Risk Calculation in an AI World, Part 3: The Liquidity Spiral
Part 3: The Liquidity Spiral
Parts one and two argued that risk calculation can be sharper, faster, cross-product and continuously verified.
This part takes on the strongest objection to everything I have written so far to show where the edges of the ideas are.
The objection: risk-sensitive margin models are procyclical.
It demands the most collateral at exactly the moment liquidity is scarcest, and every improvement in speed and sensitivity tightens that feedback loop. The history is not on the side of clever models here. Portfolio insurance, a model-driven hedging rule, amplified the 1987 crash. The quant funds of August 2007 discovered that crowded, similar models liquidate together (Khandani and Lo, Journal of Financial Markets, 2011). Value-at-risk itself generates leverage cycles: risk falls, so you lever up, so risk compounds, so you deleverage into the fall (Danielsson and Shin, "Endogenous Risk," 2002). The margin calls of March 2020 and the 2022 commodity and gilt stresses pulled liquidity out of the system fast enough that the international committees spent the following three years writing reports about it. And the financial stability community now says the same about AI specifically: correlated models, shared data, herding, a stressed market behaving, in the Financial Stability Board's phrase, as if it were a single institution. The Bank of England has floated kill switches for AI-driven trading. On this reading, a continuously computed, sharply accurate margin engine is not welcome progress.
The issue I see here though is better risk just highlights the issue. Holding more collateral by accident or design using inefficient methods and timing serves no one. It cannot be an accident that we make the make safe. We need better risk models and an additional approach to how we manage the procyclical risk.
The answer here have to be clear. Ours view is that the objection is right about the disease and wrong about where it lives. Procyclicality is not one thing. Take it apart and it is three things, and they live in three different layers of a clearing system, and the current architecture's deepest problem is that it conflates them inside a single model.
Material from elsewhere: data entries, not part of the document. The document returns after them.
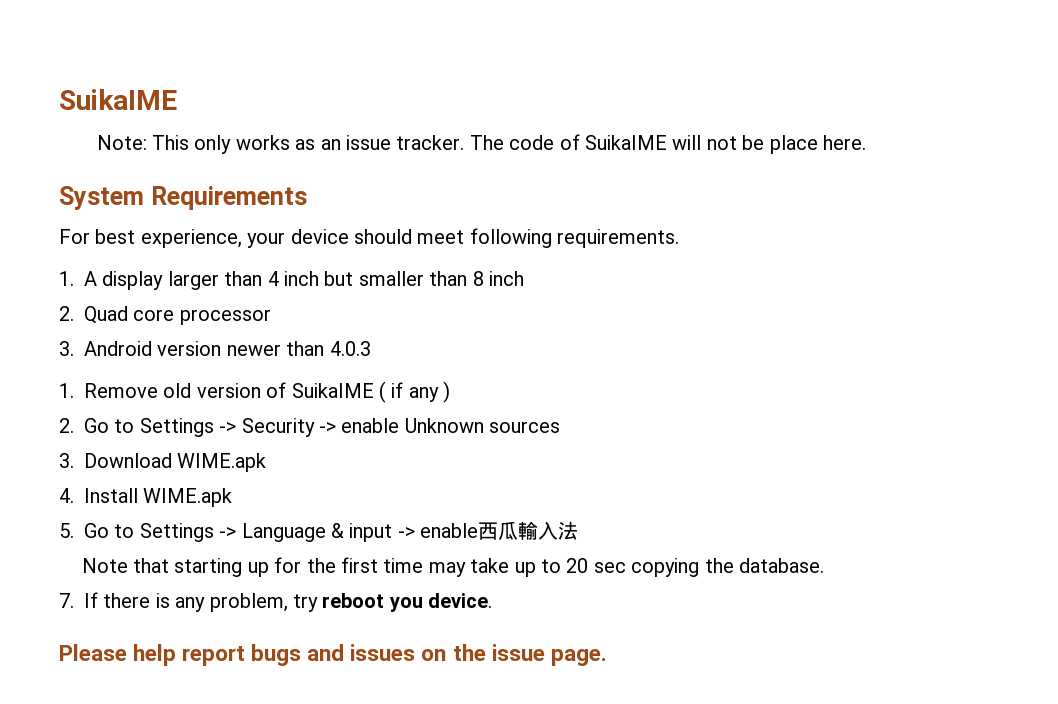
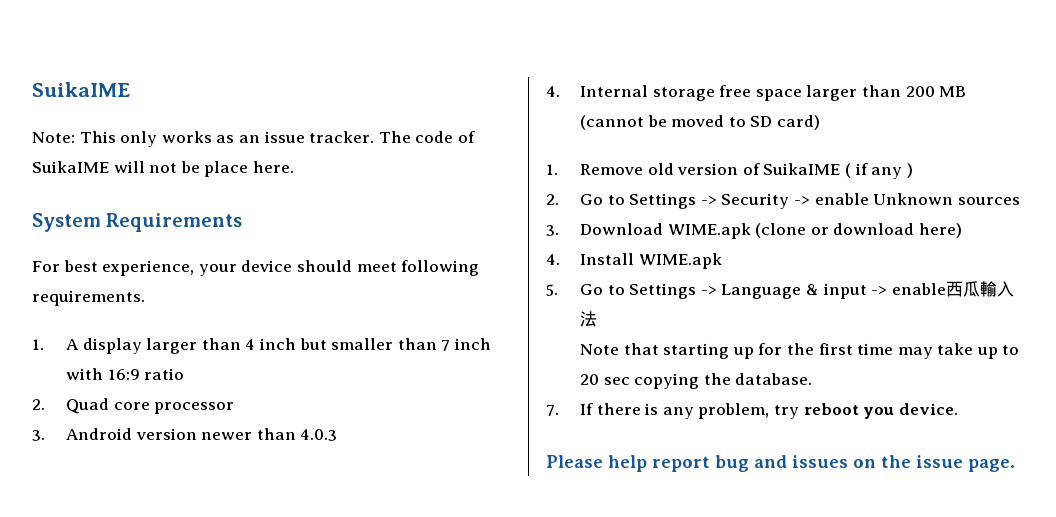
[472,271,524,286] 8 inch -> [441,338,491,351] [65,368,185,380] 7 inch with 16:9 ratio
(371, 348) none -> [546,85,967,101] [579,115,820,130] // 4. Internal storage free space larger than 200 MB (cannot be moved to SD card)
(267, 462) none -> [755,223,962,238] (clone or download here)
[251,644,302,666] bugs -> [715,455,749,472] bug

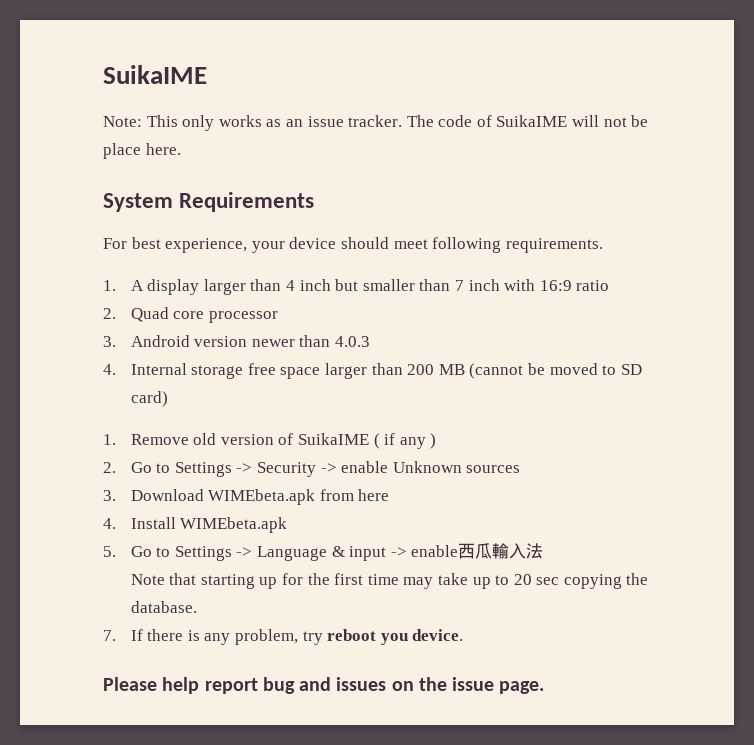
[667,223,962,239] WIME.apk (clone or download here) -> [208,489,390,505] WIMEbeta.apk from here
[638,253,722,269] WIME.apk -> [180,517,288,533] WIMEbeta.apk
What the margin reviews actually found
Start with the evidence from the stress everyone studied. After March 2020, the Basel Committee, CPMI and IOSCO reviewed margining practice across the cleared and uncleared world (BCBS-CPMI-IOSCO, "Review of Margining Practices," September 2022). Read that report and its 2025 successors carefully and the complaint is more specific than "margin went up." Margin had to go up; risk had genuinely risen. The damage came from margin going up by surprise: large, unpredictable calls, including ad hoc intraday calls, landing on treasurers who had no way to anticipate them, in size, simultaneously, across every venue. The policy response that followed was not "make margin less risk-sensitive." It was predictability: scheduled rather than ad hoc intraday calls, transparency of model behaviour, and margin simulators so members can estimate tomorrow's call before it arrives (BCBS-CPMI-IOSCO, "Transparency and Responsiveness of Initial Margin in Centrally Cleared Markets," January 2025).
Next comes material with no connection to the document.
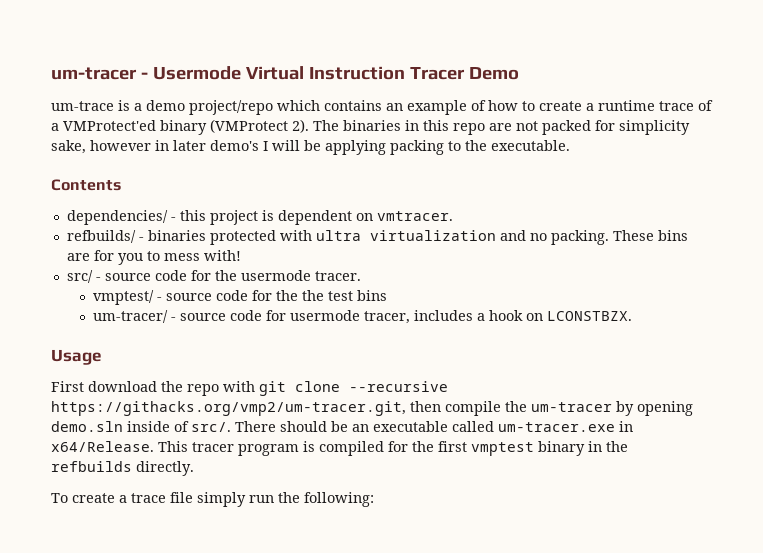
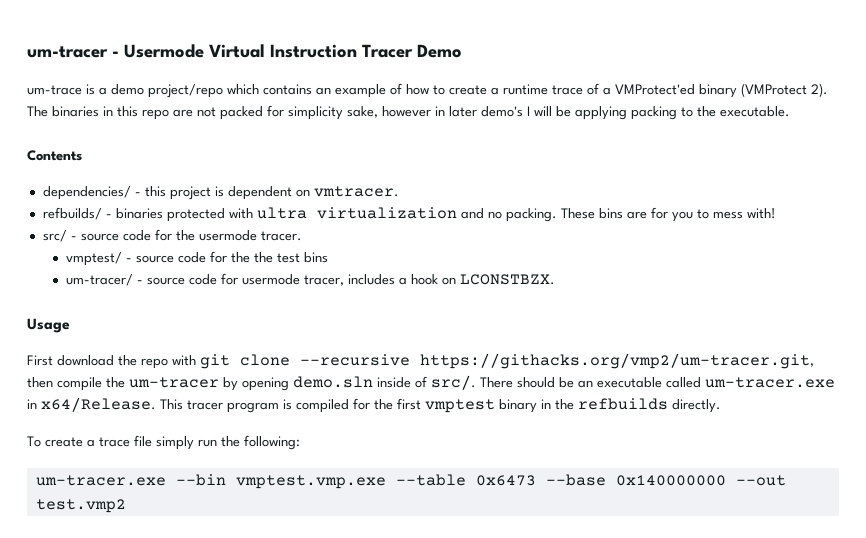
(374, 499) none -> [35,474,786,489] [35,499,126,513] // um-tracer.exe --bin vmptest.vmp.exe --table 0x6473 --base 0x140000000 --out test.vmp2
So decompose the disease. The first component is reactive repricing. The production models of part one learn risk from realised history: a volatility filter scales the lookback window by what volatility has just done. By construction, such a model raises margin after the move, which is precisely when the liquidity to meet the call has evaporated. The model is not wrong, it is late, and its lateness is what turns a repricing into a spiral.
The second component is surprise. A call you saw coming three weeks out is a funding plan; the same call landing overnight is a fire sale. Surprise is a function of how the model communicates, whether members can simulate it, and how calls are scheduled. It is an operational property, not a mathematical one.
The third component is aggregate co-movement: in a genuine stress, measured risk rises everywhere at once, so collateral demand rises everywhere at once, whatever the model. This one is intrinsic. Murphy, Vasios and Vause established it formally a decade ago: risk-sensitive margin models are procyclical in aggregate, and every available mitigant trades stability against risk sensitivity or capital efficiency (Bank of England Financial Stability Paper No. 29, 2014). The European regulation that followed requires clearing houses to run at least one of three anti-procyclicality tools, a releasable 25% buffer, a 25% weighting on stressed observations, or a ten-year volatility floor (EMIR RTS 153/2013, Article 28). ESMA's own review after 2020 and the nickel suspension concluded that none of the three eliminates the effect (ESMA, Final Report on the review of RTS 153/2013 with respect to procyclicality of CCP margin, July 2023). There is no parameter setting that repeals this. Anyone who tells you their margin model has solved procyclicality is describing a model that has stopped measuring risk.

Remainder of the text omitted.